ABOUT THIS TASK ▸
All that is needed is an exact copy of the lines from the beginning of the data below through the line containing "- Nesprávně", minus the pictures.

DATA EXTRACTS ▸

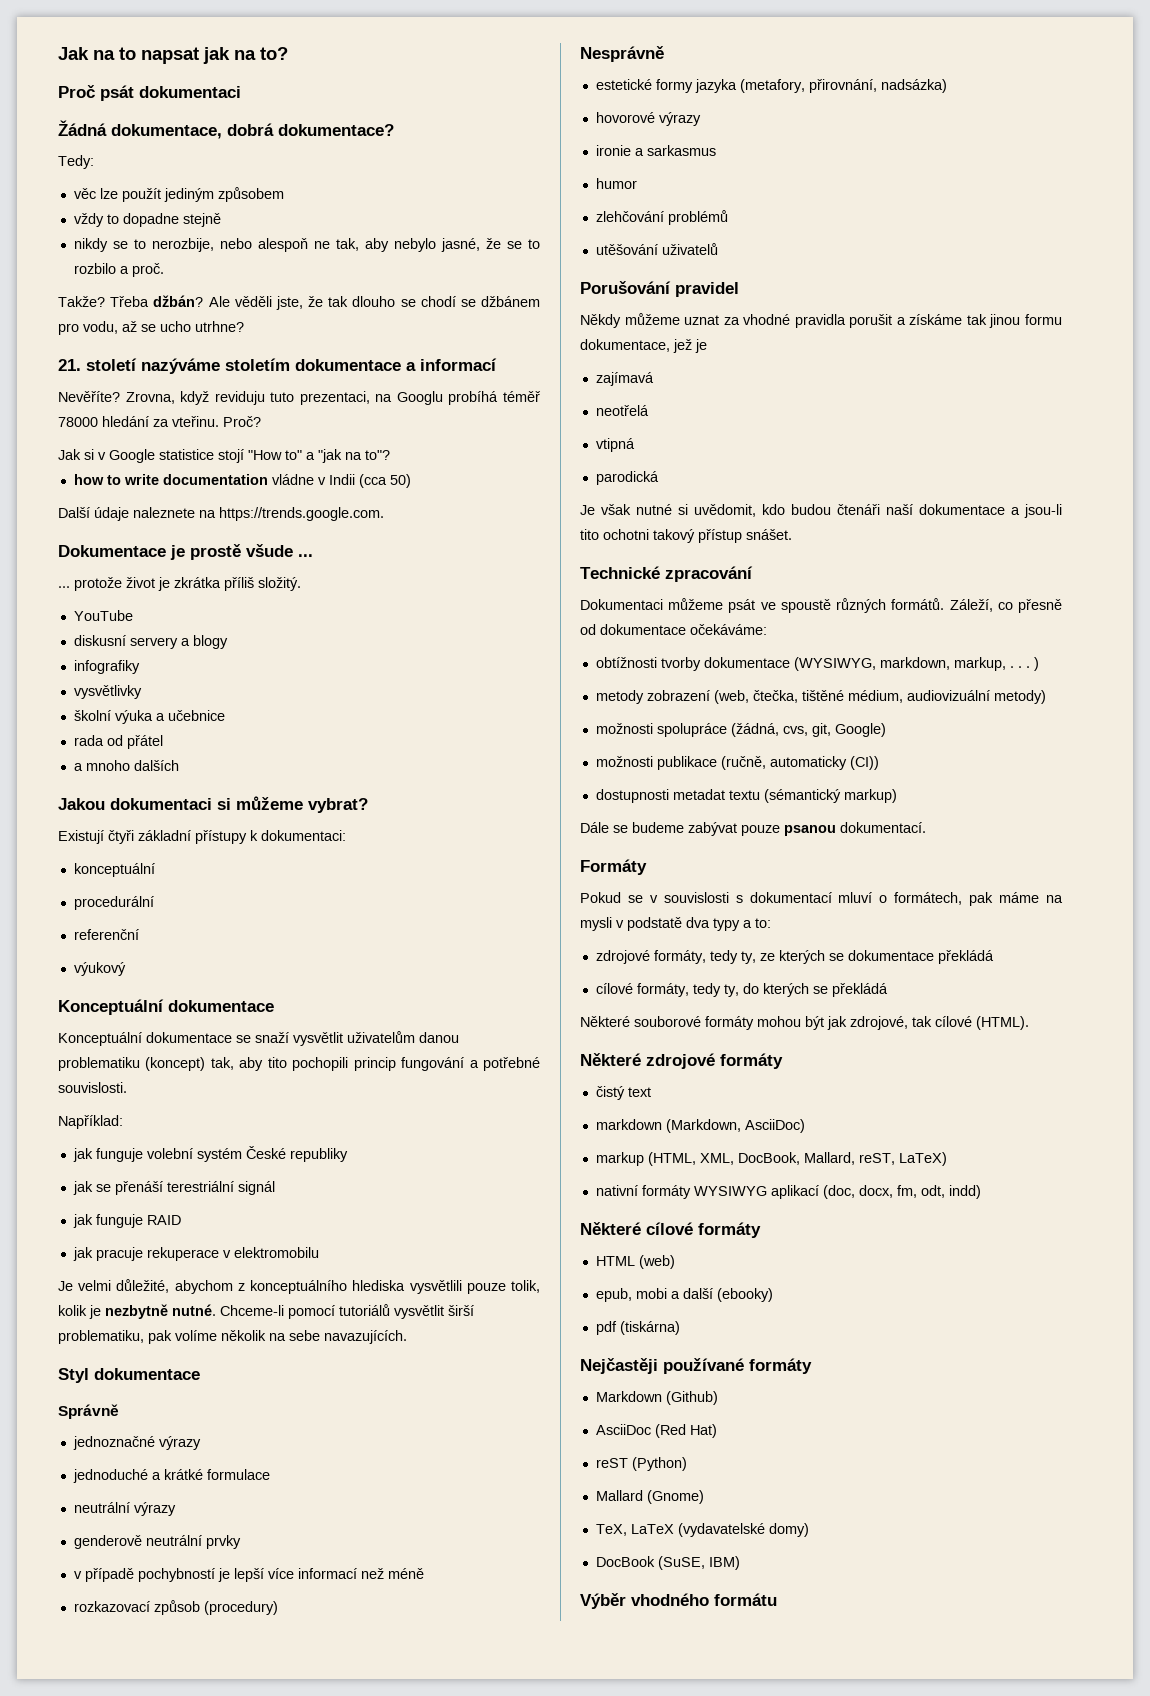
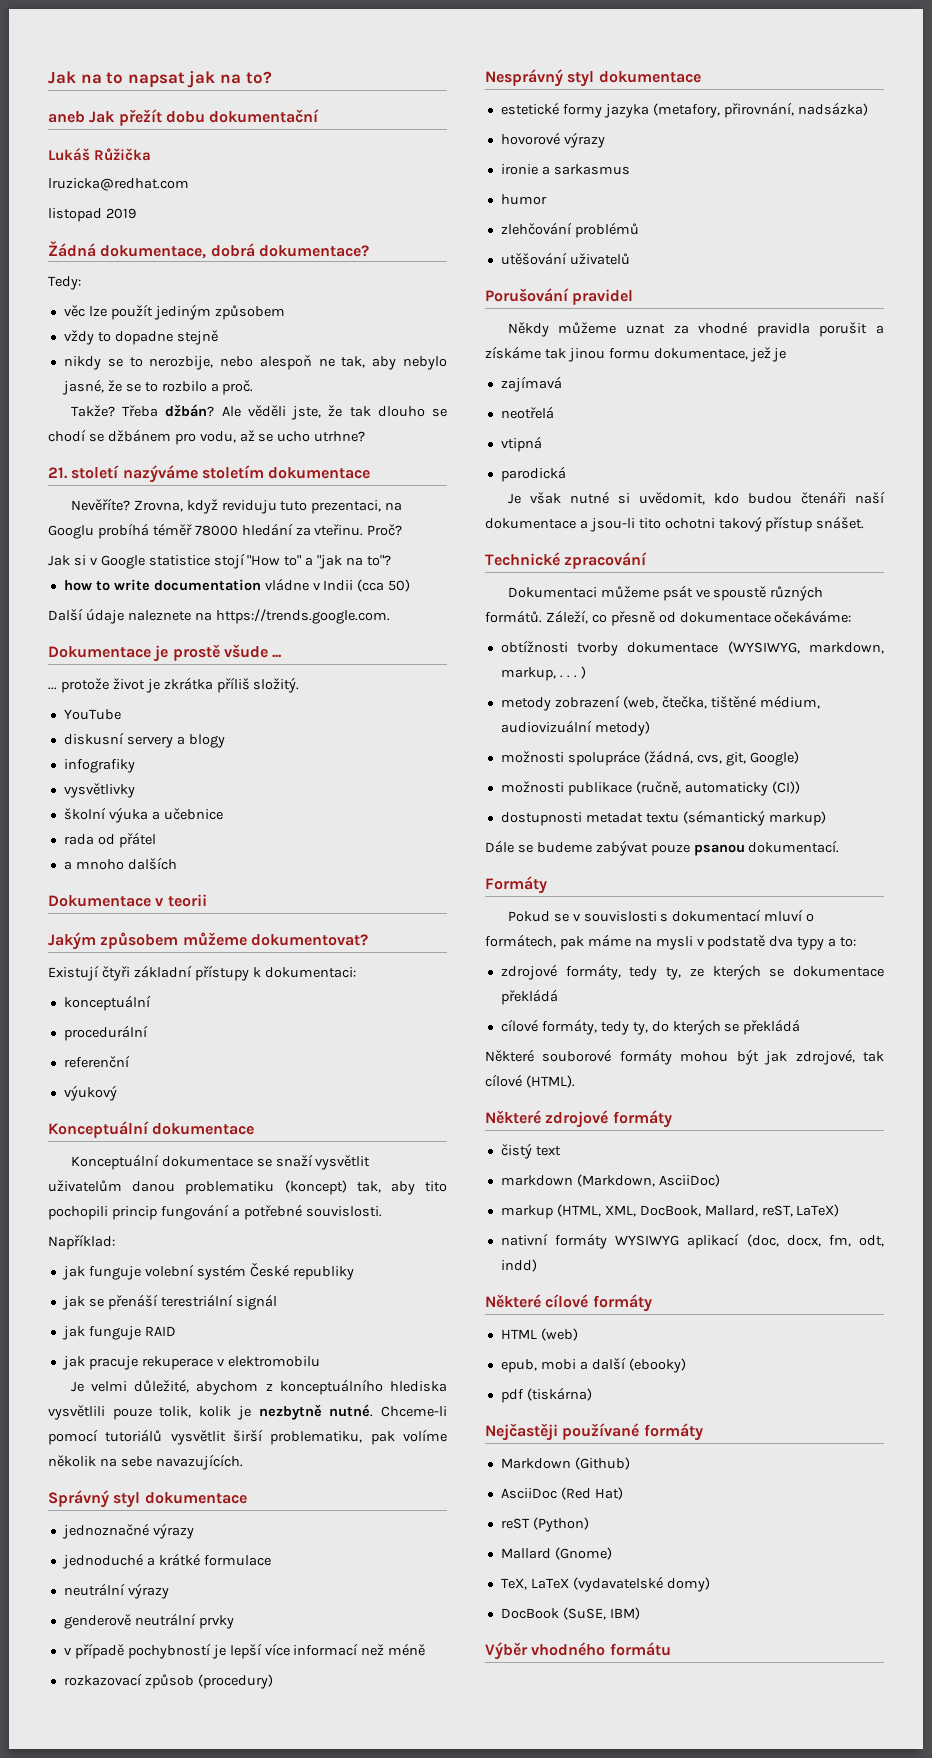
- Proč psát dokumentaci
+ aneb Jak přežít dobu dokumentační
+ Lukáš Růžička
+ lruzicka@redhat.com
+ listopad 2019
- 21. století nazýváme stoletím dokumentace a informací
+ 21. století nazýváme stoletím dokumentace
- Jakou dokumentaci si můžeme vybrat?
+ Dokumentace v teorii
+ Jakým způsobem můžeme dokumentovat?
- Styl dokumentace
- Správně
+ Správný styl dokumentace
- Nesprávně
+ Nesprávný styl dokumentace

TASK RESULT ▸
- Proč psát dokumentaci
+ aneb Jak přežít dobu dokumentační
+ Lukáš Růžička
+ lruzicka@redhat.com
+ listopad 2019
- 21. století nazýváme stoletím dokumentace a informací
+ 21. století nazýváme stoletím dokumentace
- Jakou dokumentaci si můžeme vybrat?
+ Dokumentace v teorii
+ Jakým způsobem můžeme dokumentovat?
- Styl dokumentace
- Správně
+ Správný styl dokumentace
- Nesprávně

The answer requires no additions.